I just use nifftec diff lube.. Ive also used SURE-Lube on occasion if im looking for thinner/thicher weights..

Its not that a polished ring wont work..But it takes more PRELOAD to achieve the same amount of grip when comparing a #400 versus a #2000... so if you have a defective bearing when you preload it harder the difference is amplified.. Someone is not going to smoke you on diff alone.. Unless your talking about a locked diff versus a money one..


----------



## pepe (Sep 29, 2001)

Check out assoc diff grease kit from Lefthander it comes in several different thickness's.I personally use finish line it works really well for me,I also just use a dab on each diff ball,that's all that is really needed.


----------



## DARKSCOPE001 (Jun 14, 2006)

finish line as in the bike lube guys? cuz I use a similar product. I forget who makes it but its realy supposed to be for mountian bike hubs. but I like the way it works. it also has a ptfe thickener in it so I dont know if thats good/bad but when I said that he was smoking me I dident mean that I was calling just the diff the most important part of the car. its just I asked him to look at my setup and tell me what he thought. and that was one of the areas he said needed to be improved. and I know im pry gona get a post back saying "Whell thats his driving style and not yours!" whell I drove his car after racing was over and I think I drove his car faster than mine! given we are using 2 different types of tires. but Im still a noob when it comes to on road carpet racing. so im workin on it just give me time!

THANKS
Sean Scott


----------



## pepe (Sep 29, 2001)

Set ups come down to what YOU'RE comfortable with and that takes time and a lot of experimenting to figure out,some folks like a real aggresive set up, others like a more forgiving set up,you just gotta decide what works best for you.Finish line diff lube is a silicone diff lube not sure what it REALLY is.


----------



## Fl Flash (May 1, 2003)

Darkscope, everyone keeps mentioning "Polishing" there diff rings what they really mean is getting them Perfectly Flat. Perfectly flat diff rings run perfectly parrallel and matched with quality diff balls ( either ceramic or steel ) will not have tight spots or binding. So its Flat diff rings your after not any particular finish. 
I use 400 grit metaloxide ( wet/dry ) sandpaper on a flat piece of glass and hold my rings with an old hub while sanding them. I also replace my Steel outter bearing every raceday, steel becuase there cheap.
Been using a lube I picked up at work for diff lube and really like it. Its a Synthetic ( I have a Synthetic hang up ) multi-purpose lube called Ultra Slick made by Permatex, less than $5 for a 3 oz tube. Tube will probaly last years!


----------



## tw78911sc (Feb 2, 2003)

perfect flat diff rings don't matter if the hub/axle flange don't have a perfect lathed finish to sit on, make sure they are clean before putting d rings on them. niftech turns the surface that the d ring sits on AFTER they have pinned it to the axle.

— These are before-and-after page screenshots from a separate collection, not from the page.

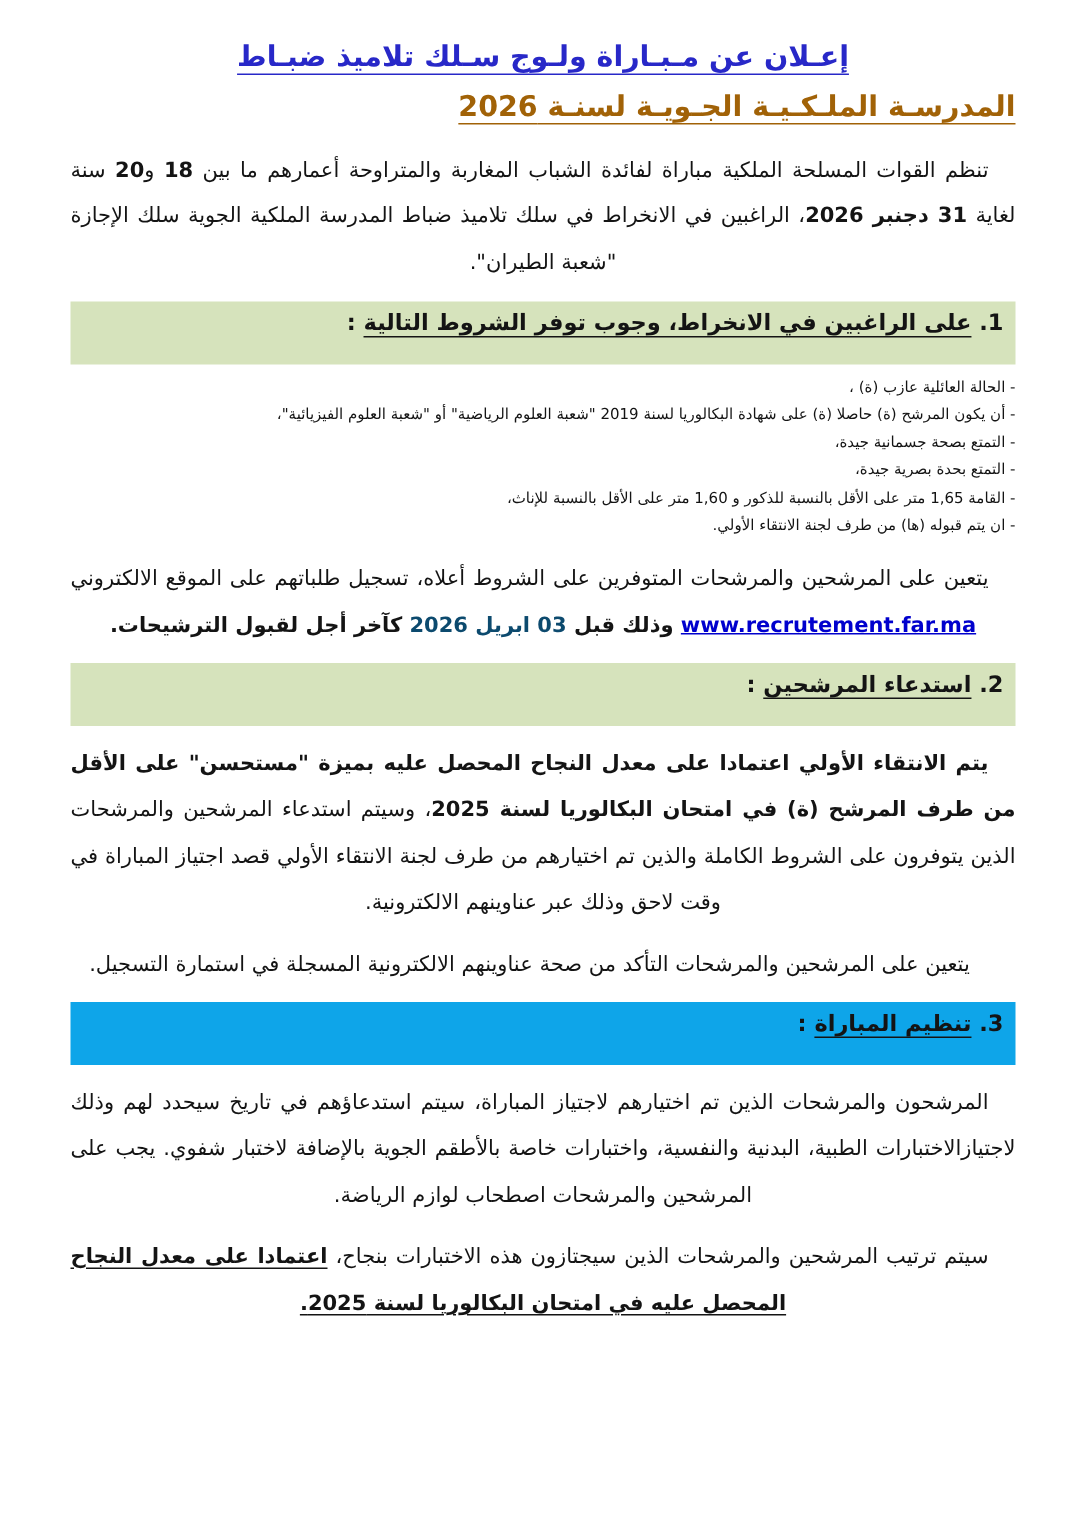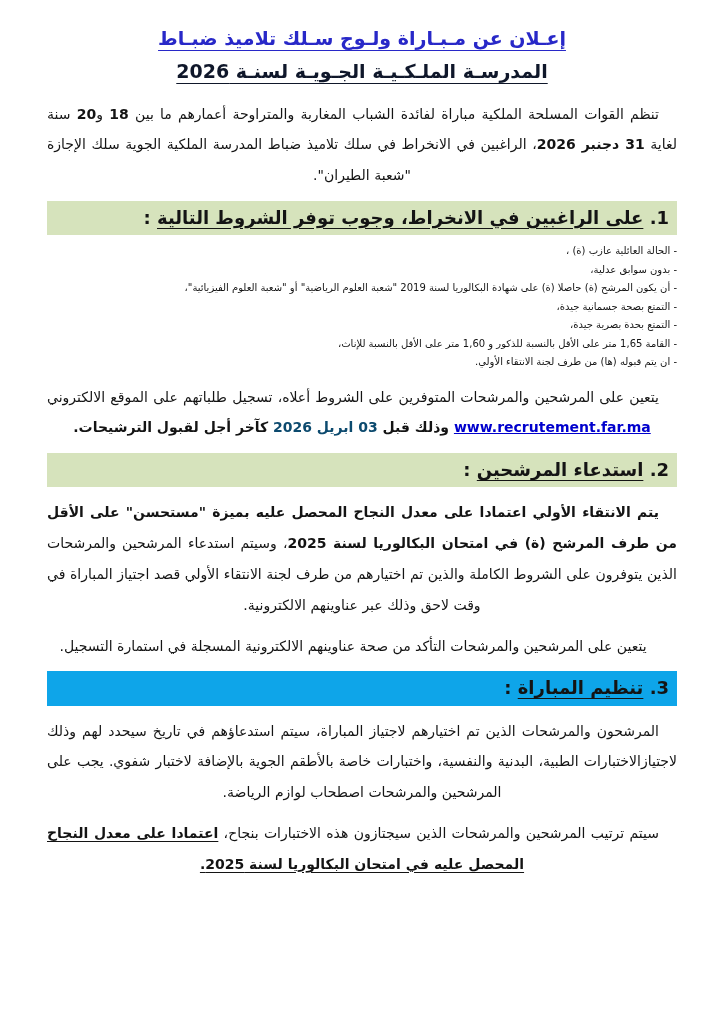--- a/index.html
+++ b/index.html
@@ -11,50 +11,49 @@
   .title{
     text-align:center;color:#2828c8;font-weight:bold;
     font-size:19px;line-height:1.75;margin-bottom:0;
   }
   .title .tline{text-decoration:underline;text-underline-offset:5px;}
   .para{
     font-size:14px;line-height:2.2;text-align:justify;text-align-last:center;
     margin:10px 0;text-indent:18px;
   }
   .section-heading{
-    background:#d6e3bc;font-weight:bold;font-size:18px;
-    padding:4px 8px 5px 8px;margin:10px 0 7px 0;line-height:1.4;
+    background:#d6e3bc;font-weight:bold;font-size:15px;
+    padding:4px 8px 17px 8px;margin:10px 0 7px 0;line-height:1.4;
   }
   .section-heading .u{text-underline-offset:4px;}
   .list{margin:4px 0 8px 0;}
   .list-item{font-size:10px;line-height:1.85;padding-left:2px;}
   .b{font-weight:bold;}
   .u{text-decoration:underline;}
   .bu{font-weight:bold;text-decoration:underline;text-underline-offset:3px;}
   .red{font-weight:bold;}
   .link{font-weight:bold;text-decoration:underline;cursor:pointer;}
   
 </style>
 </head>
 <body>
 
 <div class="page">
 
   <div class="title">
     <div class="tline" style="color: rgb(40, 40, 200);">إعـلان عن مـبـاراة ولـوج سـلك تلاميذ ضبـاط</div>
-    <div class="tline" style="color: #0f172a;">المدرسـة الملـكـيـة الجـويـة لسنـة 2026</div>
+    <div class="tline" style="color: #a16207; text-align: right;">المدرسـة الملـكـيـة الجـويـة لسنـة 2026</div>
   </div>
 
   <p class="para"><span>تنظم القوات المسلحة الملكية مباراة لفائدة الشباب المغاربة والمتراوحة أعمارهم ما بين </span><span class="b">18</span><span> و</span><span class="b">20</span><span> سنة لغاية </span><span class="b">31 دجنبر 2026</span><span>، الراغبين في الانخراط في سلك تلاميذ ضباط المدرسة الملكية الجوية سلك الإجازة "شعبة الطيران".</span></p>
 
   <div class="section-heading" style="background: rgb(214, 227, 188);"><span class="num">1. </span><span class="u">على الراغبين في الانخراط، وجوب توفر الشروط التالية</span><span> :</span></div>
 
   <div class="list">
       <div class="list-item">- الحالة العائلية عازب (ة) ،</div>
-      <div class="list-item">- بدون سوابق عدلية،</div>
       <div class="list-item">- أن يكون المرشح (ة) حاصلا (ة) على شهادة البكالوريا لسنة 2019 "شعبة العلوم الرياضية" أو "شعبة العلوم الفيزيائية"،</div>
       <div class="list-item">- التمتع بصحة جسمانية جيدة،</div>
       <div class="list-item">- التمتع بحدة بصرية جيدة،</div>
       <div class="list-item">- القامة 1,65 متر على الأقل بالنسبة للذكور و 1,60 متر على الأقل بالنسبة للإناث،</div>
       <div class="list-item">- ان يتم قبوله (ها) من طرف لجنة الانتقاء الأولي.</div>
     </div>
 
   <p class="para"><span>يتعين على المرشحين والمرشحات المتوفرين على الشروط أعلاه، تسجيل طلباتهم على الموقع الالكتروني </span><span class="link" style="color: rgb(0, 0, 205);">www.recrutement.far.ma</span><span class="b"> وذلك قبل </span><span class="red" style="color: #0c4a6e;">03 ابريل 2026</span><span class="b"> كآخر أجل لقبول الترشيحات.</span></p>
 
   <div class="section-heading" style="background: rgb(214, 227, 188);"><span class="num">2. </span><span class="u">استدعاء المرشحين</span><span> :</span></div>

Pepe, more BMW tools for the drill press?

Tom


----------



## RPM (Dec 20, 2004)

Fl Flash said:


> Darkscope, everyone keeps mentioning "Polishing" there diff rings what they really mean is getting them Perfectly Flat. Perfectly flat diff rings run perfectly parrallel and matched with quality diff balls ( either ceramic or steel ) will not have tight spots or binding. So its Flat diff rings your after not any particular finish.
> I use 400 grit metaloxide ( wet/dry ) sandpaper on a flat piece of glass and hold my rings with an old hub while sanding them. I also replace my Steel outter bearing every raceday, steel becuase there cheap.
> Been using a lube I picked up at work for diff lube and really like it. Its a Synthetic ( I have a Synthetic hang up ) multi-purpose lube called Ultra Slick made by Permatex, less than $5 for a 3 oz tube. Tube will probaly last years!


I don't get the "Polishing" diff ball thing..

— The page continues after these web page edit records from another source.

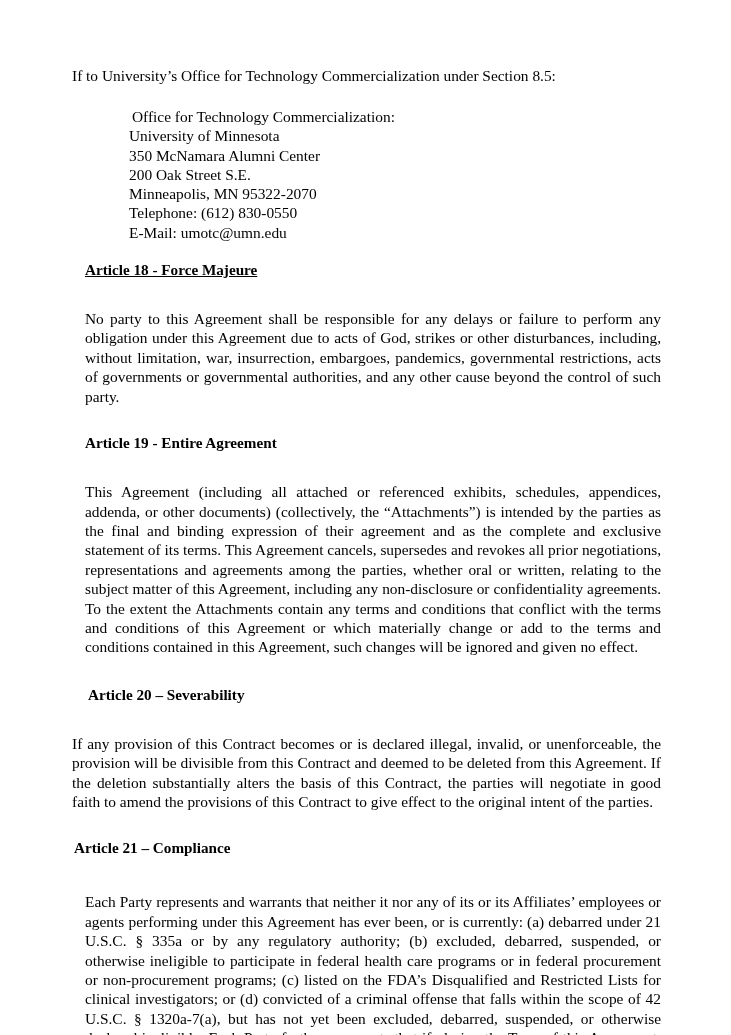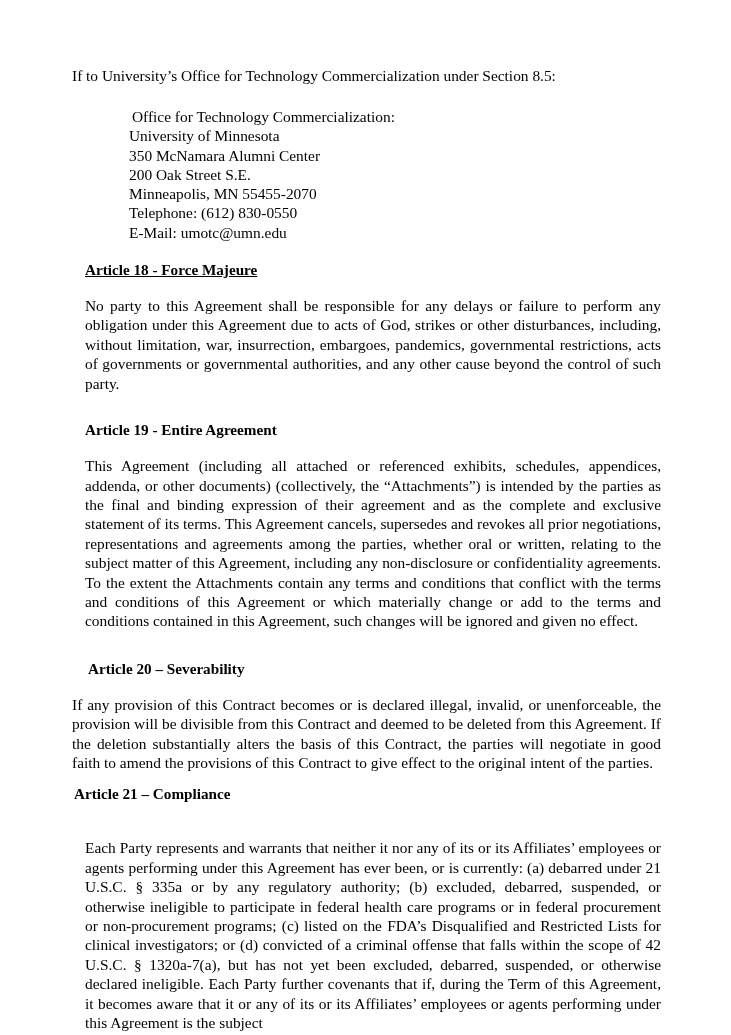--- a/index.html
+++ b/index.html
@@ -63,40 +63,40 @@
     font-size: 15.4px;
     line-height: 19.4px;
     text-align: justify;
     text-justify: inter-word;
     margin: 0;
   }
   .p-indent-a { padding-left: 13px; }
   .p-indent-none { padding-left: 0px; }
 
   .gap-before-a18 { margin-top: 18px; text-decoration: underline; }
-  .gap-after-head { margin-top: 17px; }
+  .gap-after-head { margin-top: 30px; }
   .gap-before-a19 { margin-top: 27px; }
   .gap-before-a20 { margin-top: 28px; }
-  .gap-before-a21 { margin-top: 12px; }
+  .gap-before-a21 { margin-top: 27px; }
   .gap-after-head-21 { margin-top: 35px; }
 </style>
 </head>
 <body>
 
 <div class="page">
   <div class="content">
 
     <p class="intro-line">If to University’s Office for Technology Commercialization under Section 8.5:</p>
 
     <ul class="address-block">
       <li class="first-addr">Office for Technology Commercialization:</li>
       <li>University of Minnesota</li>
       <li>350 McNamara Alumni Center</li>
       <li>200 Oak Street S.E.</li>
-      <li>Minneapolis, MN  55455-2070</li>
+      <li>Minneapolis, MN  95322-2070</li>
       <li>Telephone: (612) 830-0550</li>
       <li>E-Mail: umotc@umn.edu</li>
     </ul>
 
     <h2 class="article-heading h-indent-a gap-before-a18">Article 18 - Force Majeure</h2>
     <p class="article-body p-indent-a gap-after-head">No party to this Agreement shall be responsible for any delays or failure to perform any obligation under this Agreement due to acts of God, strikes or other disturbances, including, without limitation, war, insurrection, embargoes, pandemics, governmental restrictions, acts of governments or governmental authorities, and any other cause beyond the control of such party.</p>
 
     <h2 class="article-heading h-indent-a gap-before-a19">Article 19 - Entire Agreement</h2>
     <p class="article-body p-indent-a gap-after-head">This Agreement (including all attached or referenced exhibits, schedules, appendices, addenda, or other documents) (collectively, the “Attachments”) is intended by the parties as the final and binding expression of their agreement and as the complete and exclusive statement of its terms. This Agreement cancels, supersedes and revokes all prior negotiations, representations and agreements among the parties, whether oral or written, relating to the subject matter of this Agreement, including any non-disclosure or confidentiality agreements.  To the extent the Attachments  contain any terms and conditions that conflict with the terms and conditions of this Agreement or which materially change or add to the terms and conditions contained in this Agreement, such changes will be ignored and given no effect.</p>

Why would you polish a diff ball with a hardness of 60 Rc??? :freak:

Its true that the rings need to be Flat for a really great diff.

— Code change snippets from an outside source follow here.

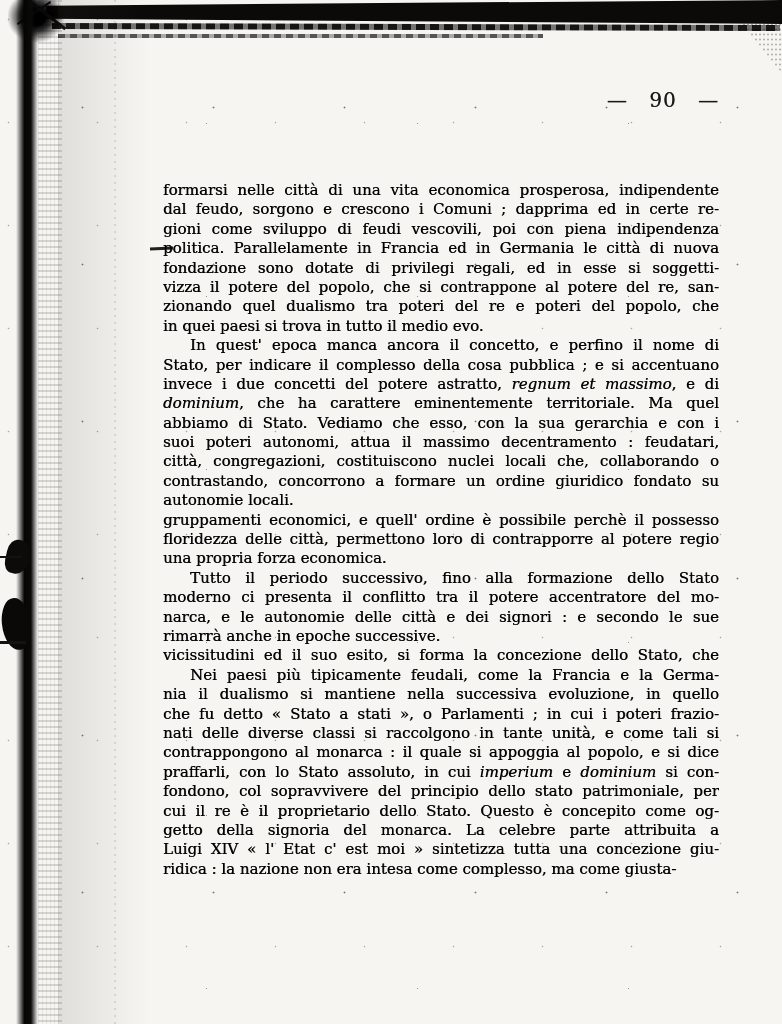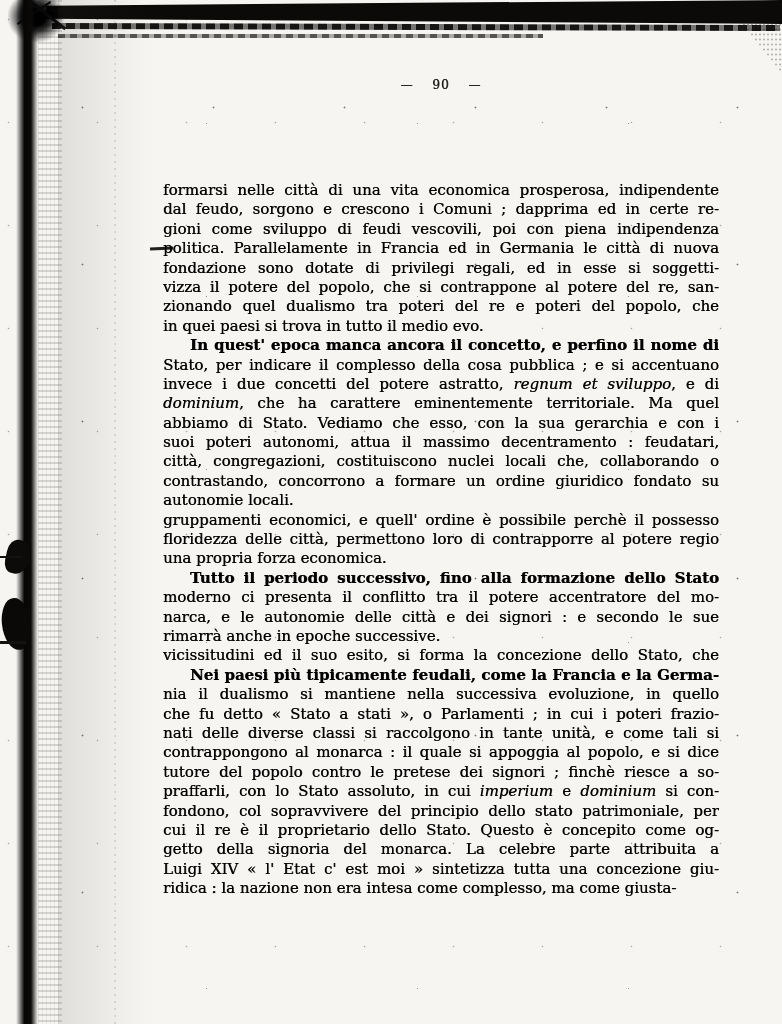--- a/index.html
+++ b/index.html
@@ -52,29 +52,29 @@
   .blob2{position:absolute;left:2px;top:598px;width:28px;height:52px;background:#0a0908;
     border-radius:50% 50% 45% 55%;transform:rotate(-6deg);}
   .tick1{position:absolute;left:0;top:556px;width:22px;height:2px;background:#131211;}
   .tick2{position:absolute;left:0;top:641px;width:26px;height:3px;background:#151311;}
 
   
   .margin-mark{position:absolute;left:150px;top:247px;width:23px;height:2.5px;
     background:#221f1d;transform:rotate(-2deg);}
 
   
-  .page-num{position:absolute;top:78px;left:163px;width:556px;text-align:center;
-    font-size:12px;color:#1c1a18;word-spacing:14px;letter-spacing:1px;
+  .page-num{position:absolute;top:88px;left:163px;width:556px;text-align:right;
+    font-size:20px;color:#1c1a18;word-spacing:14px;letter-spacing:1px;
     text-shadow:.4px 0 0 rgba(25,23,21,.8);}
   #body-text{position:absolute;left:163px;top:136px;width:556px;
     font-size:15px;line-height:19.4px;color:#000000;
     text-shadow:.4px 0 0 rgba(25,23,21,.8);margin-top:45px;}
   .line{text-align:justify;text-align-last:justify;height:19.4px;overflow:hidden;}
   .line.last{text-align-last:left;}
-  .line.indent{text-indent:27px;font-weight:bold;}
+  .line.indent{text-indent:27px;}
   .it{font-style:italic;}
 </style>
 </head>
 <body>
 
 <div id="scan">
   <div class="speckles"></div>
 
   <div class="top-edge"></div>
   <div class="top-streak-a"></div>
@@ -102,21 +102,21 @@
         <div class="line"><span>gioni come sviluppo di feudi vescovili, poi con piena indipendenza</span></div>
         <div class="line"><span>politica. Parallelamente in Francia ed in Germania le città di nuova</span></div>
         <div class="line"><span>fondazione sono dotate di privilegi regali, ed in esse si soggetti-</span></div>
         <div class="line"><span>vizza il potere del popolo, che si contrappone al potere del re, san-</span></div>
         <div class="line"><span>zionando quel dualismo tra poteri del re e poteri del popolo, che</span></div>
         <div class="line last"><span>in quei paesi si trova in tutto il medio evo.</span></div>
       </div>
       <div>
         <div class="line indent"><span>In quest' epoca manca ancora il concetto, e perfino il nome di</span></div>
         <div class="line"><span>Stato, per indicare il complesso della cosa pubblica ; e si accentuano</span></div>
-        <div class="line"><span>invece i due concetti del potere astratto, </span><span class="it">regnum et sviluppo</span><span>, e di</span></div>
+        <div class="line"><span>invece i due concetti del potere astratto, </span><span class="it">regnum et massimo</span><span>, e di</span></div>
         <div class="line"><span class="it">dominium</span><span>, che ha carattere eminentemente territoriale. Ma quel</span></div>
         <div class="line"><span>abbiamo di Stato. Vediamo che esso, con la sua gerarchia e con i</span></div>
         <div class="line"><span>suoi poteri autonomi, attua il massimo decentramento : feudatari,</span></div>
         <div class="line"><span>città, congregazioni, costituiscono nuclei locali che, collaborando o</span></div>
         <div class="line"><span>contrastando, concorrono a formare un ordine giuridico fondato su</span></div>
         <div class="line last"><span>autonomie locali.</span></div>
       </div>
       <div>
         <div class="line"><span>gruppamenti economici, e quell' ordine è possibile perchè il possesso</span></div>
         <div class="line"><span>floridezza delle città, permettono loro di contrapporre al potere regio</span></div>
@@ -128,21 +128,20 @@
         <div class="line"><span>narca, e le autonomie delle città e dei signori : e secondo le sue</span></div>
         <div class="line last"><span>rimarrà anche in epoche successive.</span></div>
         <div class="line"><span>vicissitudini ed il suo esito, si forma la concezione dello Stato, che</span></div>
       </div>
       <div>
         <div class="line indent"><span>Nei paesi più tipicamente feudali, come la Francia e la Germa-</span></div>
         <div class="line"><span>nia il dualismo si mantiene nella successiva evoluzione, in quello</span></div>
         <div class="line"><span>che fu detto « Stato a stati », o Parlamenti ; in cui i poteri frazio-</span></div>
         <div class="line"><span>nati delle diverse classi si raccolgono in tante unità, e come tali si</span></div>
         <div class="line"><span>contrappongono al monarca : il quale si appoggia al popolo, e si dice</span></div>
-        <div class="line"><span>tutore del popolo contro le pretese dei signori ; finchè riesce a so-</span></div>
         <div class="line"><span>praffarli, con lo Stato assoluto, in cui </span><span class="it">imperium</span><span> e </span><span class="it">dominium</span><span> si con-</span></div>
         <div class="line"><span>fondono, col sopravvivere del principio dello stato patrimoniale, per</span></div>
         <div class="line"><span>cui il re è il proprietario dello Stato. Questo è concepito come og-</span></div>
         <div class="line"><span>getto della signoria del monarca. La celebre parte attribuita a</span></div>
         <div class="line"><span>Luigi XIV « l' Etat c' est moi » sintetizza tutta una concezione giu-</span></div>
         <div class="line last"><span>ridica : la nazione non era intesa come complesso, ma come giusta-</span></div>
       </div>
     </div>
 </div>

I run the diff rings and Niftech balls DRY!


----------



## DARKSCOPE001 (Jun 14, 2006)

allright. whell im gona go get me some sheets of 400 grit. and Ill get some ceramic diff balls. but no one ever told me if I can use the 1/8th inch balls in the losi thrust. so I would appreceate it if you could tell me. 


THANKS
Sean Scott


----------



## Kenwood (Oct 18, 2004)

I dont know anyone who polished the DiFF BALLS..but some people polish the rings...which IMHO is a mistake.. Usually I can build twice as smooth of a diff using #400 not sure on the losi ball size.. Last time I ran llosi would have been back in the 80's..


----------



## pepe (Sep 29, 2001)

tw78911sc said:


> perfect flat diff rings don't matter if the hub/axle flange don't have a perfect lathed finish to sit on, make sure they are clean before putting d rings on them. niftech turns the surface that the d ring sits on AFTER they have pinned it to the axle.
> 
> 
> Pepe, more BMW tools for the drill press?
> ...


Tom,

You oughta see the new 335 coupe that just came out,306HP twin turbo standard,the SCHP gonna be busy the next few months,LOL.


----------



## pepe (Sep 29, 2001)

"POLISH" is a bad name to use cause your really sanding not polishing,never heard of anyone polishing the diff balls,I wouldn't think it would be neccesary with ceramics though.Like flash said it would be a good practice to change the outer hub bearing every rebuild.


----------



## Fl Flash (May 1, 2003)

Fl Flash said:


> Darkscope, everyone keeps mentioning "Polishing" there diff rings what they really mean is getting them Perfectly Flat. Perfectly flat diff rings run perfectly parrallel and matched with quality diff balls ( either ceramic or steel ) will not have tight spots or binding. So its Flat diff rings your after not any particular finish.
> I use 400 grit metaloxide ( wet/dry ) sandpaper on a flat piece of glass and hold my rings with an old hub while sanding them. I also replace my Steel outter bearing every raceday, steel becuase there cheap.
> Been using a lube I picked up at work for diff lube and really like it. Its a Synthetic ( I have a Synthetic hang up ) multi-purpose lube called Ultra Slick made by Permatex, less than $5 for a 3 oz tube. Tube will probaly last years!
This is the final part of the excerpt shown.